The trainer came over, checked out my knee and then told me the exact thing no athlete ever wanted to hear, “Yup, you tore your ACL.” There were no tears, I was just in shock and I didn’t want to believe it. As they drove me off the field, my dad, a Physical Therapist, approached me on the sideline. He looked at me and said, “Trainers don’t know anything, a lot of the times they’re wrong. You probably just sprained it.” Staying optimistic about the whole situation was hard in the few days leading up to my MRI, but my dad said nothing but encouraging things to keep my head up.
My MRI was on Tuesday and to my dismay, I had done a lot of damage to my knee. When I looked at the scans myself, the room started to spin, I started to get tunnel vision, and my hearing became fuzzy. Fortunately, I didn’t pass out, but I was very close. Two days later, I started Physical Therapy with my dad at his office. The first day was rough, mentally, but the next two weeks of PT slowly got better. I complained a lot about doing muscle building activities, mainly because I had very little motivation to do them. It was the little sayings like, “It’ll be over before you know it,” “It’ll only make you stronger,” and “No Julia, you can’t just sleep instead” that got me to keep pushing myself. After about 2 and a half weeks of PT, the day I was dreading the most finally came, surgery day.
I was nervous, I mean who wouldn’t be? The 45-minute drive had gone by faster than I had hoped. When I arrived, there were nervous, anxious, and bored looks on everyone’s faces in the gloomy waiting room. At first I was nervous, then they called me into the room, sedated me, and put a nerve block down my whole leg. This was all done in about 10 minutes so I was thinking, “Oh perfect, the worst part was over now.” I was so wrong. The surgery before me ran two hours longer than expected so I had to wait in a plain, curtained off section of a room with a numb, cold, and sensationless leg just laying there. Here’s the thing, my dad is corny and can find a joke in any type of situation. As I laid on the hospital bed, nervous and bored out of my mind, my dad was trying to make jokes about my leg that he knew I’d laugh at because they were so terrible. His constant attempts to make me smile in the hours of waiting were what mentally got me through the long process.
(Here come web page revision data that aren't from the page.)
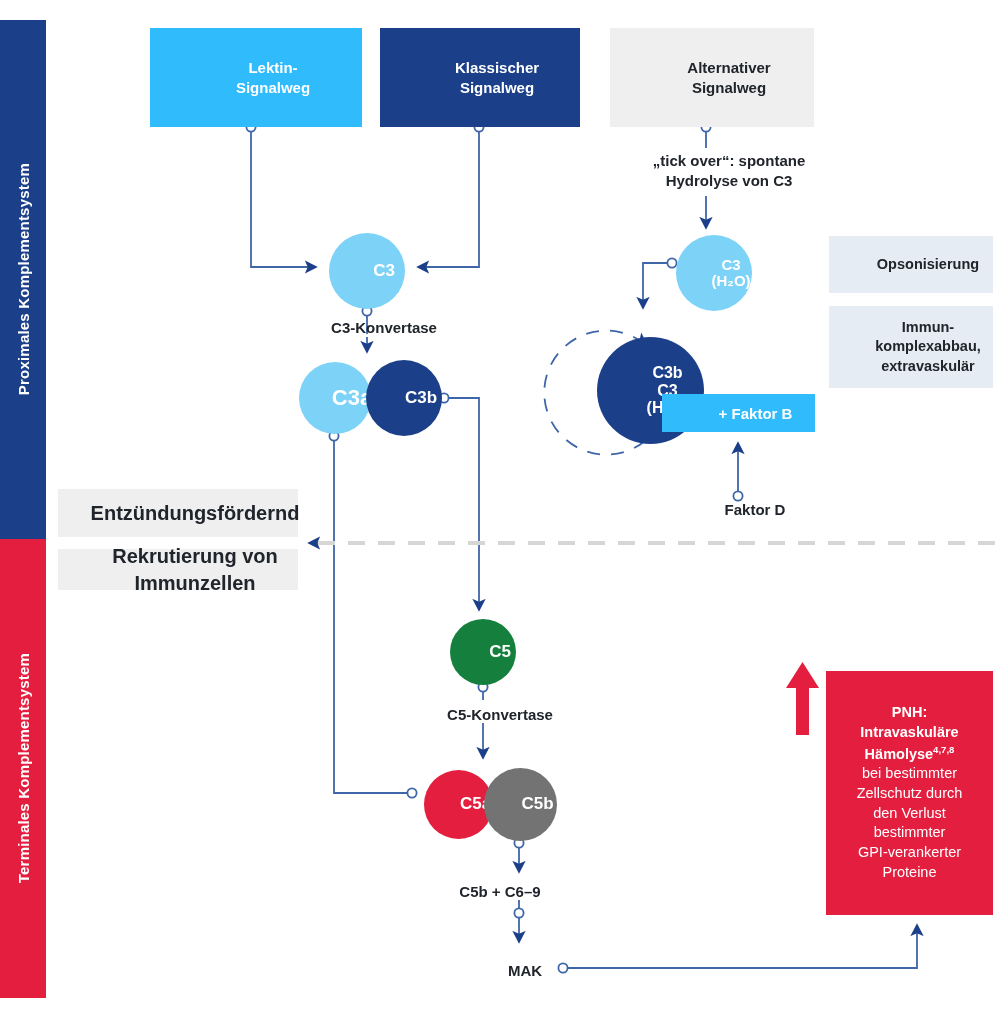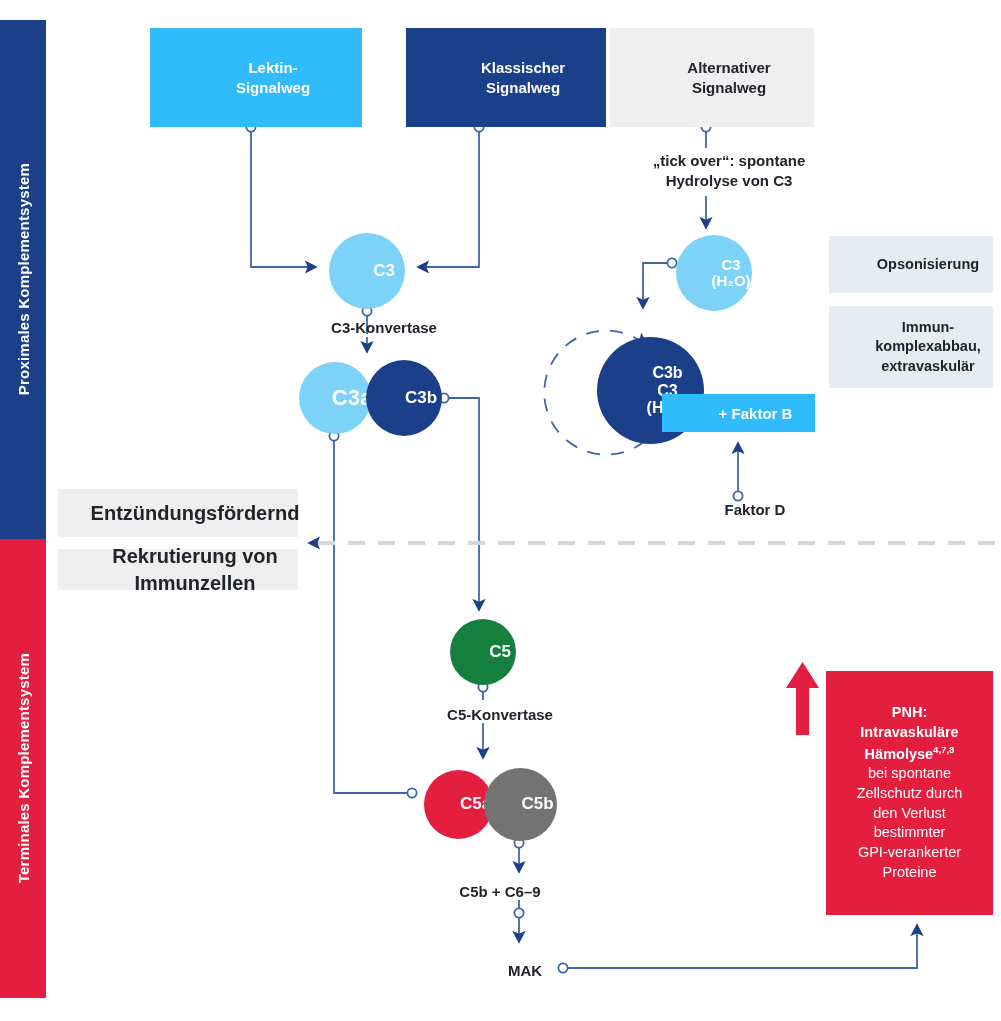--- a/index.html
+++ b/index.html
@@ -43,21 +43,21 @@
   .pathbox{
     display:flex;
     align-items:center;
     justify-content:center;
     text-align:center;
     font-weight:bold;
     font-size:15px;
     line-height:1.32;
   }
   #box-lektin{left:150px;top:28px;width:212px;height:99px;background:#2fbbfc;color:#fff;}
-  #box-klassisch{left:380px;top:28px;width:200px;height:99px;background:#1b4089;color:#fff;margin-left:26px;}
+  #box-klassisch{left:380px;top:28px;width:200px;height:99px;background:#1b4089;color:#fff;}
   #box-alternativ{left:610px;top:28px;width:204px;height:99px;background:#efefef;color:#20242b;}
 
   
   .resbox{
     display:flex;
     align-items:center;
     justify-content:center;
     text-align:center;
     font-weight:bold;
     font-size:14.5px;
@@ -314,21 +314,21 @@
     </div>
   </div>
 
   <div class="abs" id="box-pnh">
     <div>
       <div class="hd">PNH:</div>
       <div class="hd">Intravaskuläre</div>
       <div class="hd">
         <span>Hämolyse</span><sup>4,7,8</sup>
       </div>
-      <div>bei spontane</div>
+      <div>bei bestimmter</div>
       <div>Zellschutz durch</div>
       <div>den Verlust</div>
       <div>bestimmter</div>
       <div>GPI-verankerter</div>
       <div>Proteine</div>
     </div>
   </div>
 
 </div>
Without it, I would’ve been a nervous mess.
Post-surgery rehab was by far the hardest step on my road to recovery; mentally and physically. For the first few nights, there was just constant knee and hamstring pain. To add to that, finding a comfortable position to finally sleep in was next to impossible. Days at PT were brutal. From the early first steps of stretching, getting range of motion back, and reducing the knee swelling to the later activities of muscle building and eventually running, everything was painful. It was possibly one of the worst 7 months of my life, but I got through it, and you know how? Because I had motivational, optimistic, and positive people in my life for every minute of it. They were there to push me during the hard times and pick me up when I would fall (sometimes literally). Through this experience, I learned that optimism and positivity are in fact, the most important and motivational aspects of getting through life. I hope I never go through something like this again, but if I do, I know I won’t have to get through it alone.